▶ _What you are asked to do_
Please set down, unchanged, the line containing "it to %LocalAppdata%" and all the lines that follow it until the data below ends.

** Opening Material shown block **

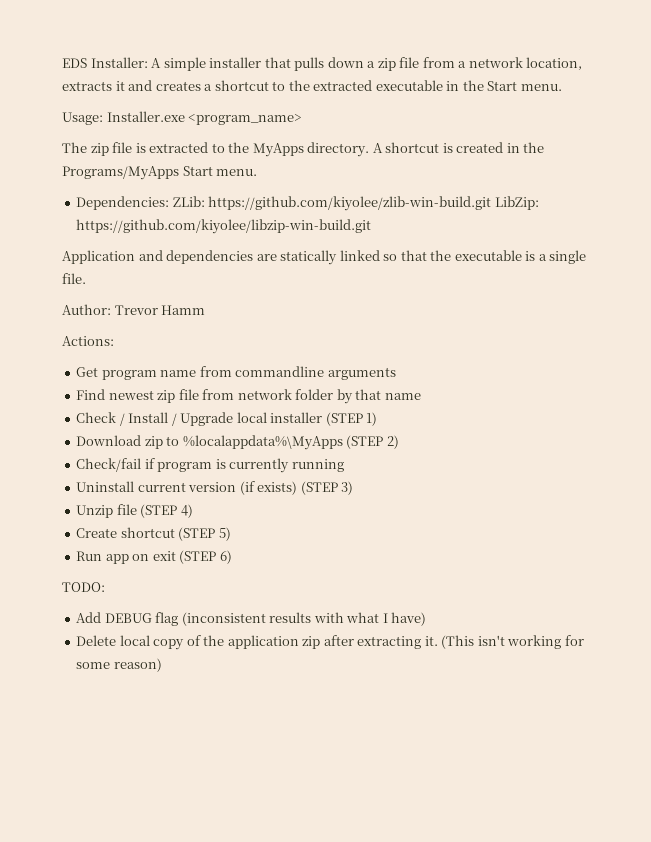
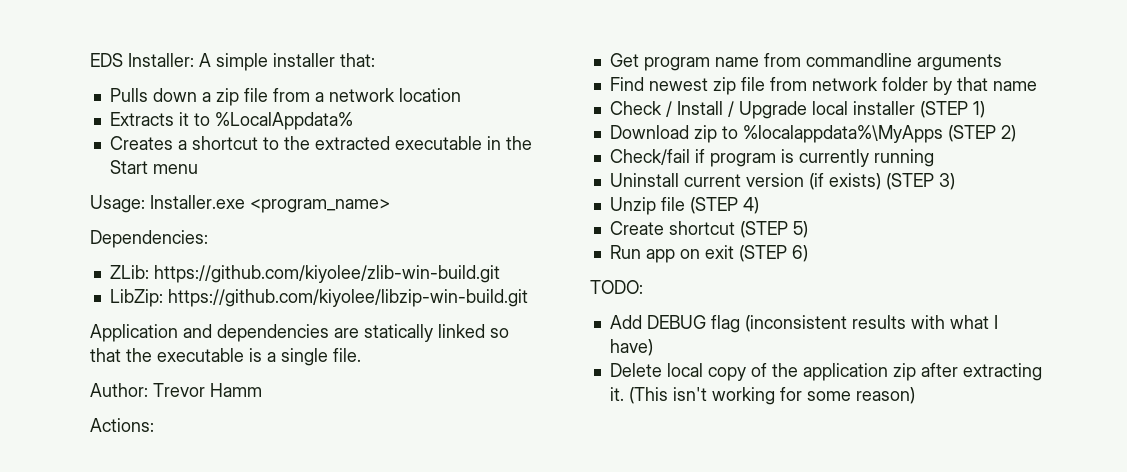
- EDS Installer: A simple installer that pulls down a zip file from a network location, extracts it and creates a shortcut to the extracted executable in the Start menu.
+ EDS Installer: A simple installer that:
+ Pulls down a zip file from a network location
+ Extracts it to %LocalAppdata%
+ Creates a shortcut to the extracted executable in the Start menu
- The zip file is extracted to the MyApps directory. A shortcut is created in the Programs/MyApps Start menu.
- Dependencies: ZLib: https://github.com/kiyolee/zlib-win-build.git LibZip: https://github.com/kiyolee/libzip-win-build.git
+ Dependencies:
+ ZLib: https://github.com/kiyolee/zlib-win-build.git
+ LibZip: https://github.com/kiyolee/libzip-win-build.git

** Closing Material shown block **

▶ _Response to this exercise_
+ Extracts it to %LocalAppdata%
+ Creates a shortcut to the extracted executable in the Start menu
- The zip file is extracted to the MyApps directory. A shortcut is created in the Programs/MyApps Start menu.
- Dependencies: ZLib: https://github.com/kiyolee/zlib-win-build.git LibZip: https://github.com/kiyolee/libzip-win-build.git
+ Dependencies:
+ ZLib: https://github.com/kiyolee/zlib-win-build.git
+ LibZip: https://github.com/kiyolee/libzip-win-build.git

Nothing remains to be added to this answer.